_Records_:
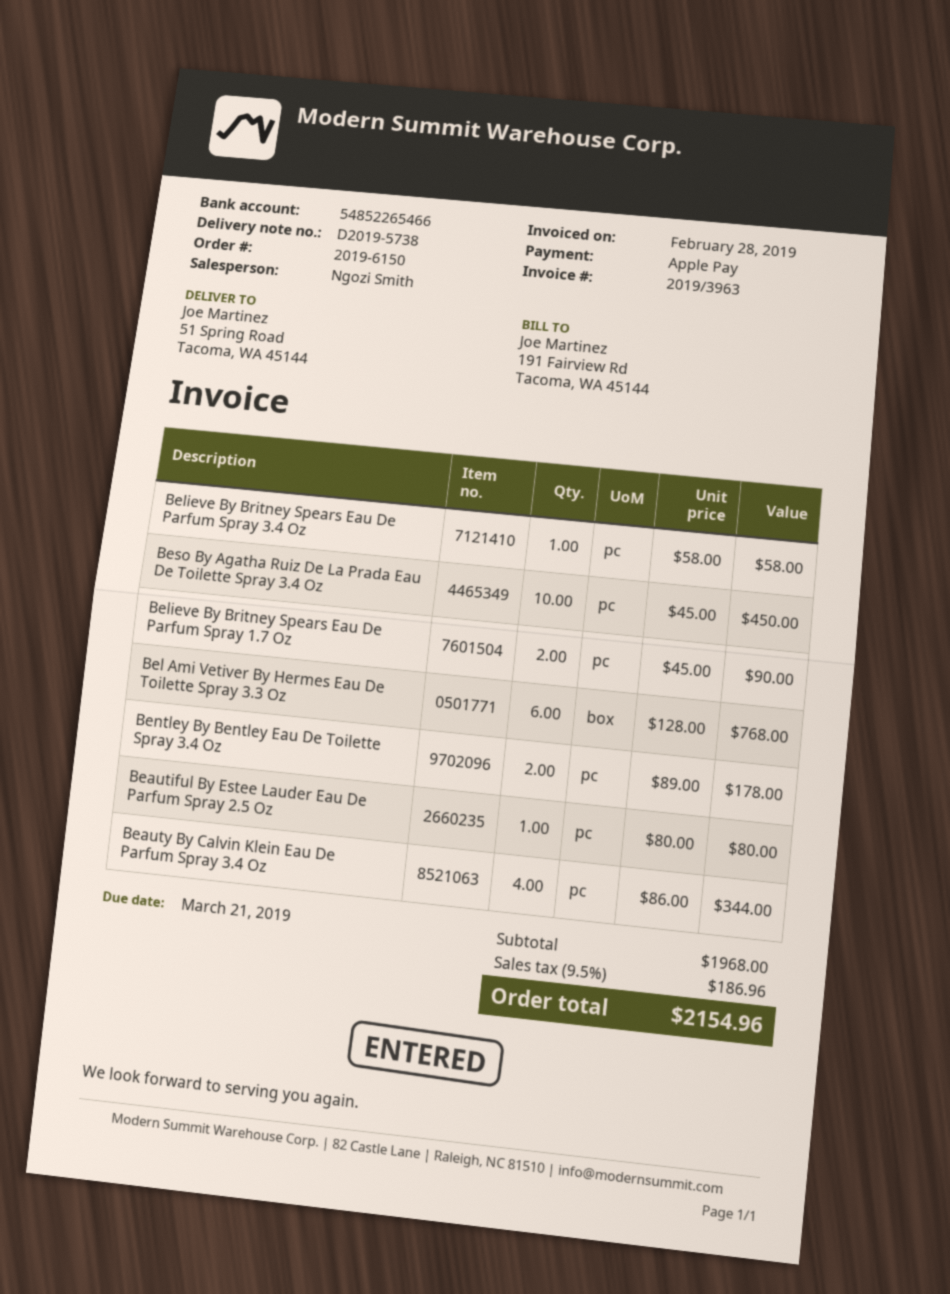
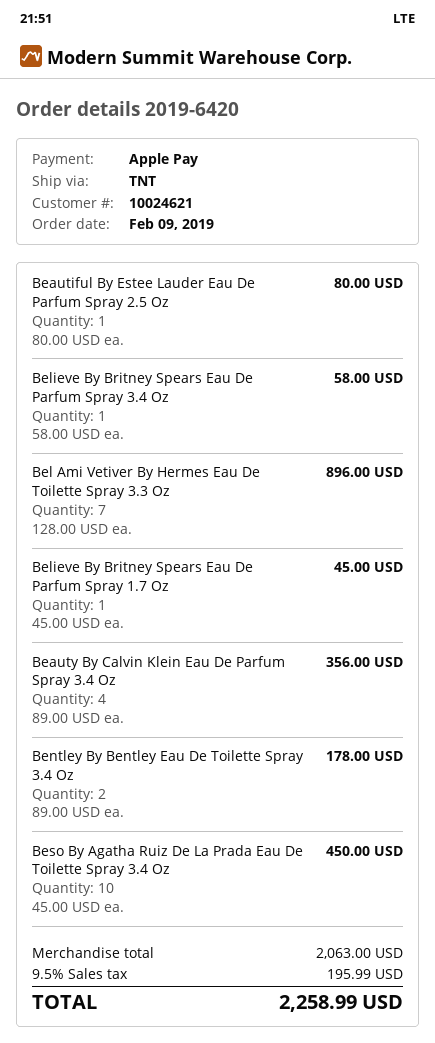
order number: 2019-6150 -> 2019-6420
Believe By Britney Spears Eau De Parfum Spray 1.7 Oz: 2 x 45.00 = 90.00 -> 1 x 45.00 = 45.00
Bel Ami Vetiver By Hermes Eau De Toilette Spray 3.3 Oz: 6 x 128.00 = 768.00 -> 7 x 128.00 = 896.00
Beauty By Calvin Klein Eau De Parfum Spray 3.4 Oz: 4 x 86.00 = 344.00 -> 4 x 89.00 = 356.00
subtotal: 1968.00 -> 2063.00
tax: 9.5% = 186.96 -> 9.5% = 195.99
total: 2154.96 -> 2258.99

_Task prompt_:
Each record should be printed exactly as it appears, leaving the pictures out.

_Result_:
order number: 2019-6150 -> 2019-6420
Believe By Britney Spears Eau De Parfum Spray 1.7 Oz: 2 x 45.00 = 90.00 -> 1 x 45.00 = 45.00
Bel Ami Vetiver By Hermes Eau De Toilette Spray 3.3 Oz: 6 x 128.00 = 768.00 -> 7 x 128.00 = 896.00
Beauty By Calvin Klein Eau De Parfum Spray 3.4 Oz: 4 x 86.00 = 344.00 -> 4 x 89.00 = 356.00
subtotal: 1968.00 -> 2063.00
tax: 9.5% = 186.96 -> 9.5% = 195.99
total: 2154.96 -> 2258.99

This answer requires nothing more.